【カイロ=佐藤貴生】イスラエルとアラブ首長国連邦(UAE)の国交正常化合意から13日で1年となった。同国に続いてバーレーンとスーダン、モロッコのアラブ3カ国もイスラエルとの国交正常化で合意し、歴史的な出来事の先駆けとなった。イスラム教スンニ派のアラブ諸国の最重要課題がパレスチナ問題からシーア派の地域大国イランの軍事的脅威の封じ込めに移ったことを印象付けた。
イスラエルとUAEは相互に大使館を設置。両国は投資促進のため租税協定も締結、イスラエルは10月にUAEで始まるドバイ万博にも出展する予定で、関係が急速に進展している。技術立国イスラエルと投資・金融の中心地であるUAEの協力強化は中東の経済情勢を大きく変えつつある。
5月にはイスラエルと、パレスチナ自治区ガザを実効支配するイスラム原理主義組織ハマスが大規模軍事衝突に陥り、UAEは「深い懸念」を表明。しかし、二国間関係には大きな打撃とならず、パレスチナ問題の地盤沈下が続いている。
イスラエルとアラブの国交正常化は1979年のエジプトと94年のヨルダン以来で、イスラエルに肩入れする政策を取ったトランプ前米政権が推進した。
スンニ派大国サウジアラビアの動向は今後の注目点となりそうだ。聖地メッカを抱え、イスラム世界の盟主の地位にあるサウジはパレスチナ問題の切り捨てにつながるためイスラエルとの国交正常化に踏み切っていないが、双方の間では水面下で接触が続いているもようだ。
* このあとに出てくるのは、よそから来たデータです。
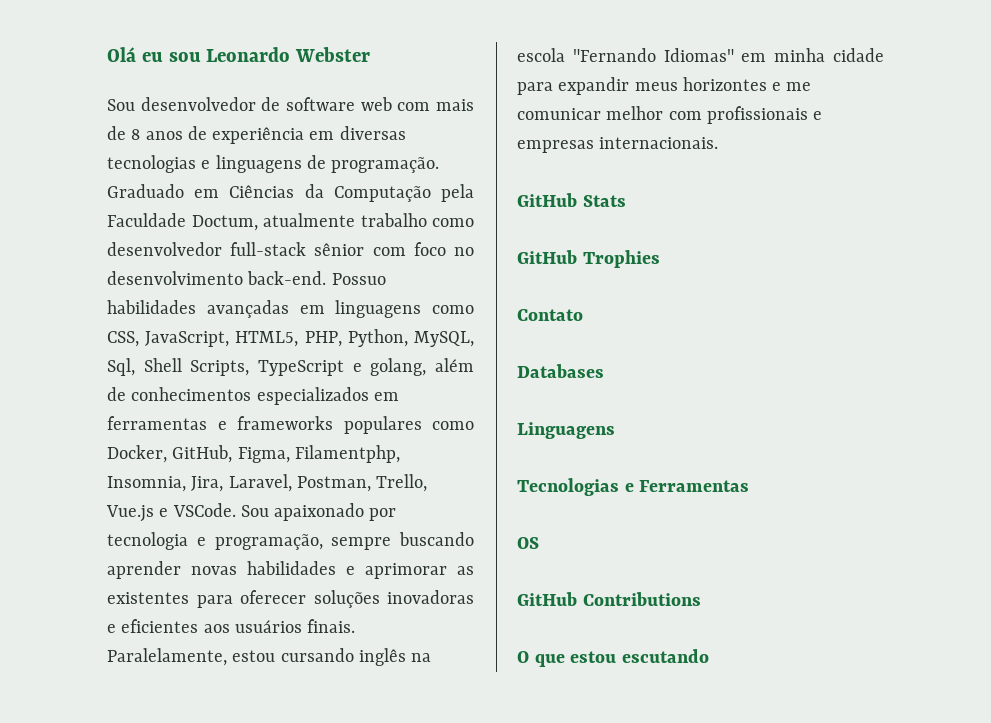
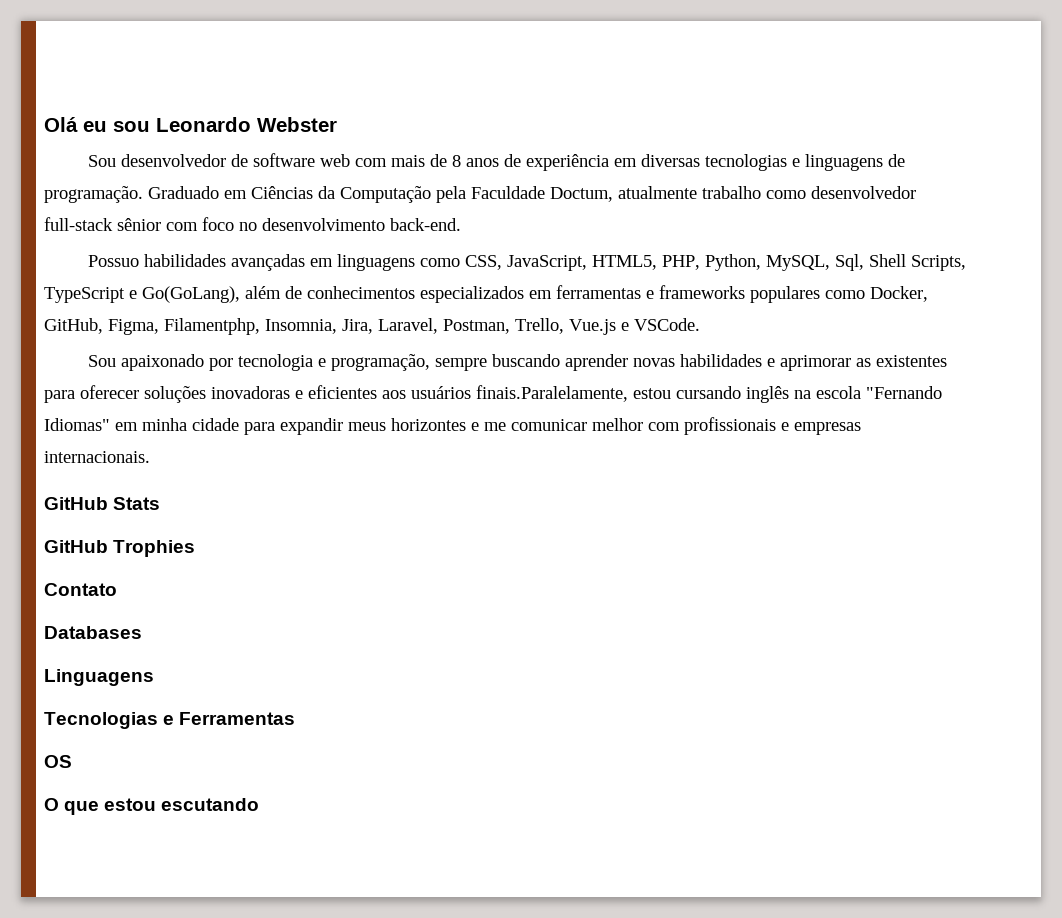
- Graduado em Ciências da Computação pela Faculdade Doctum, atualmente trabalho como desenvolvedor full-stack sênior com foco no desenvolvimento back-end. Possuo habilidades avançadas em linguagens como CSS, JavaScript, HTML5, PHP, Python, MySQL, Sql, Shell Scripts, TypeScript e golang, além de conhecimentos especializados em ferramentas e frameworks populares como Docker, GitHub, Figma, Filamentphp, Insomnia, Jira, Laravel, Postman, Trello, Vue.js e VSCode. Sou apaixonado por tecnologia e programação, sempre buscando aprender novas habilidades e aprimorar as existentes para oferecer soluções inovadoras e eficientes aos usuários finais. Paralelamente, estou cursando inglês na escola "Fernando Idiomas" em minha cidade para expandir meus horizontes e me comunicar melhor com profissionais e empresas internacionais.
+ Graduado em Ciências da Computação pela Faculdade Doctum, atualmente trabalho como desenvolvedor full-stack sênior com foco no desenvolvimento back-end.
+ Possuo habilidades avançadas em linguagens como CSS, JavaScript, HTML5, PHP, Python, MySQL, Sql, Shell Scripts, TypeScript e Go(GoLang), além de conhecimentos especializados em ferramentas e frameworks populares como Docker, GitHub, Figma, Filamentphp, Insomnia, Jira, Laravel, Postman, Trello, Vue.js e VSCode.
+ Sou apaixonado por tecnologia e programação, sempre buscando aprender novas habilidades e aprimorar as existentes para oferecer soluções inovadoras e eficientes aos usuários finais.Paralelamente, estou cursando inglês na escola "Fernando Idiomas" em minha cidade para expandir meus horizontes e me comunicar melhor com profissionais e empresas internacionais.
- GitHub Contributions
イスラエルは中東随一の親米国家で、米有力シンクタンクのブルッキングス研究所は7月下旬、サウジやUAEのイスラエル寄りの姿勢には「米国とのパートナーシップの維持」という間接的だが重要な意義があると指摘。背景にはイランの脅威への対抗策として、安全保障面で米国に依存してきた事情がある。
一方、イランでは8月上旬、国際協調路線の穏健派、ロウハニ前大統領が任期切れを迎え、反米保守強硬派のライシ新大統領が就任した。核・ミサイル開発で妥協せず欧米との関係が冷え込むとの見方が多い。
米国は今年末までにイラクで駐留米軍の戦闘任務を終了させる方針だ。中東で米軍の存在感が薄まるなか、イスラエルとの国交正常化にかじを切ったアラブ諸国がイランの脅威とどう向き合うかが焦点となる。